- [RECORDED INFORMATION]
****************************************

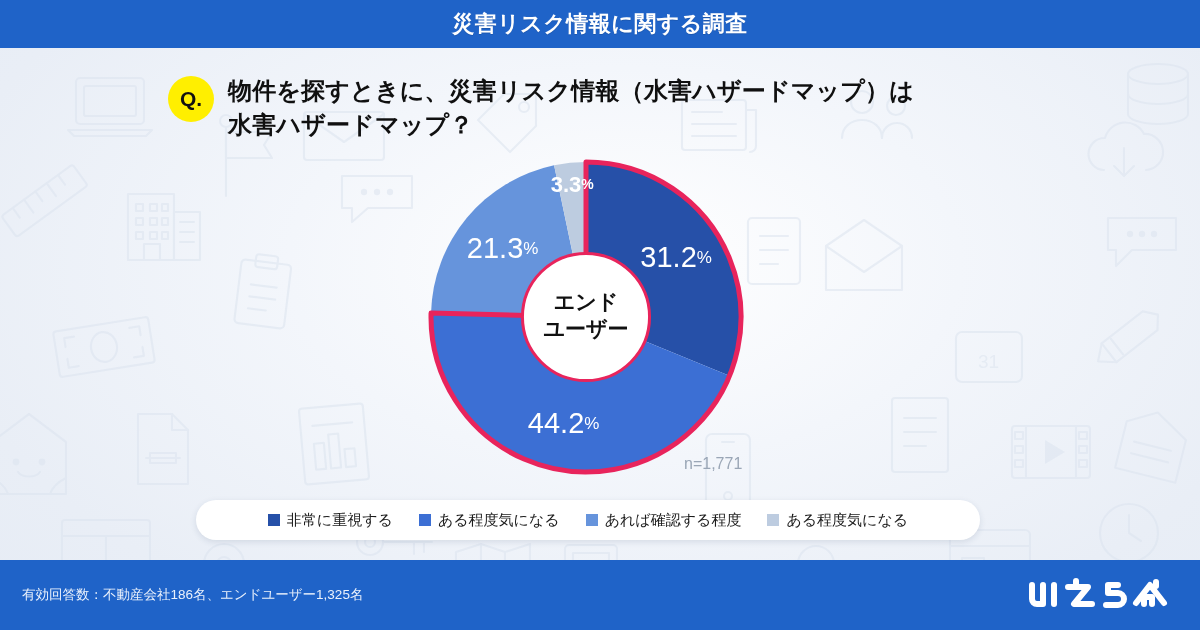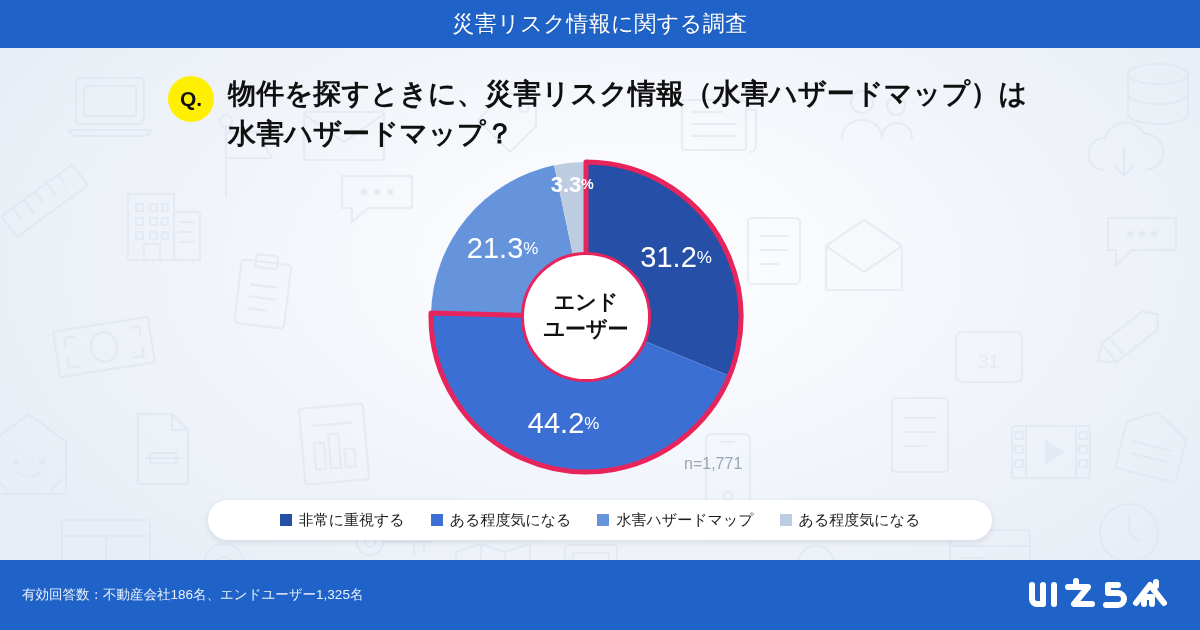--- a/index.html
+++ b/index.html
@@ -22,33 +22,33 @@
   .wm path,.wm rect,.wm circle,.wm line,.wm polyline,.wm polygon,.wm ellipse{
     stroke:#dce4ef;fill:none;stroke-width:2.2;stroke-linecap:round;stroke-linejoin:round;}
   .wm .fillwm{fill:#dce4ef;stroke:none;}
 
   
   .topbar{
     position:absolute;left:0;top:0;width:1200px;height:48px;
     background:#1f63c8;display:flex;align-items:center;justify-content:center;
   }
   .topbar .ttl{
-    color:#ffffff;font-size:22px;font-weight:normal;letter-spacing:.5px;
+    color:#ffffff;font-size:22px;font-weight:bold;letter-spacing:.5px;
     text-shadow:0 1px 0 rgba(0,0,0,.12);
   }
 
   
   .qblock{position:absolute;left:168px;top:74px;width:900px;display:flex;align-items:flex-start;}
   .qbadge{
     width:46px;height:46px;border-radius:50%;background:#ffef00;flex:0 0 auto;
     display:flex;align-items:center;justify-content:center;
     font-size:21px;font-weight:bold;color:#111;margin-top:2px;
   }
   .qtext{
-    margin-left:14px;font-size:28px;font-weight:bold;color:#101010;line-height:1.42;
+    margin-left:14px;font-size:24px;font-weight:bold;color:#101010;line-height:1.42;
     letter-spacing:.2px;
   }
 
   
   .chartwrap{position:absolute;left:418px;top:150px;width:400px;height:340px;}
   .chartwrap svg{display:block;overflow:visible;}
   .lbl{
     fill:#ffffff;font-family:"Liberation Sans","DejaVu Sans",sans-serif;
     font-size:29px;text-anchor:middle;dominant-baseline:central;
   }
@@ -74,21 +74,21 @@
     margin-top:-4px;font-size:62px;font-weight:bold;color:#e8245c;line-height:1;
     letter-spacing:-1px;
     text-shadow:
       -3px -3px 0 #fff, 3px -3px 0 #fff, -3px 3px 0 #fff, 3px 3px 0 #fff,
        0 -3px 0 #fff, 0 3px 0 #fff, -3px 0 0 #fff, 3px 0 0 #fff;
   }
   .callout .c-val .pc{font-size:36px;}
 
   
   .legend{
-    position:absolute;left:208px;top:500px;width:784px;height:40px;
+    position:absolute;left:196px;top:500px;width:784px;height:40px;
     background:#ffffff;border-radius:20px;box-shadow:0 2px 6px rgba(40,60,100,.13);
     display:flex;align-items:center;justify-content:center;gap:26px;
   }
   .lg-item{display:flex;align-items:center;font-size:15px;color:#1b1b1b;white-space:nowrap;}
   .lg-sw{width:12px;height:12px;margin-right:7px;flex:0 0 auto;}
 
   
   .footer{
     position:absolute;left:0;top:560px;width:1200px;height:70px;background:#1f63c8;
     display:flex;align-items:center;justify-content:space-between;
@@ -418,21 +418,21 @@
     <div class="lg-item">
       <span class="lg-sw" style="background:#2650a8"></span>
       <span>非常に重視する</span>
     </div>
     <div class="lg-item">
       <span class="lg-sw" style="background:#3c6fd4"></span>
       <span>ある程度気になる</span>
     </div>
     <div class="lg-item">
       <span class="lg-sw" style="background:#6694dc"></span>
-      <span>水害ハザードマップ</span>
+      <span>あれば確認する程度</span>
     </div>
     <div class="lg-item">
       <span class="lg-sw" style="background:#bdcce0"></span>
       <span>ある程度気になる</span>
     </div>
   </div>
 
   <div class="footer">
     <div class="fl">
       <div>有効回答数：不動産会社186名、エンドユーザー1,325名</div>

****************************************

- [WHAT YOU NEED TO DO] Once you reach the line that holds "background:#ffffff;border-radius:20px;box-shadow:0 2px 6px", print it and every line after it through the end of the records, word for word.

- [SOLUTION TO THE EXERCISE]
     background:#ffffff;border-radius:20px;box-shadow:0 2px 6px rgba(40,60,100,.13);
     display:flex;align-items:center;justify-content:center;gap:26px;
   }
   .lg-item{display:flex;align-items:center;font-size:15px;color:#1b1b1b;white-space:nowrap;}
   .lg-sw{width:12px;height:12px;margin-right:7px;flex:0 0 auto;}
 
   
   .footer{
     position:absolute;left:0;top:560px;width:1200px;height:70px;background:#1f63c8;
     display:flex;align-items:center;justify-content:space-between;
@@ -418,21 +418,21 @@
     <div class="lg-item">
       <span class="lg-sw" style="background:#2650a8"></span>
       <span>非常に重視する</span>
     </div>
     <div class="lg-item">
       <span class="lg-sw" style="background:#3c6fd4"></span>
       <span>ある程度気になる</span>
     </div>
     <div class="lg-item">
       <span class="lg-sw" style="background:#6694dc"></span>
-      <span>水害ハザードマップ</span>
+      <span>あれば確認する程度</span>
     </div>
     <div class="lg-item">
       <span class="lg-sw" style="background:#bdcce0"></span>
       <span>ある程度気になる</span>
     </div>
   </div>
 
   <div class="footer">
     <div class="fl">
       <div>有効回答数：不動産会社186名、エンドユーザー1,325名</div>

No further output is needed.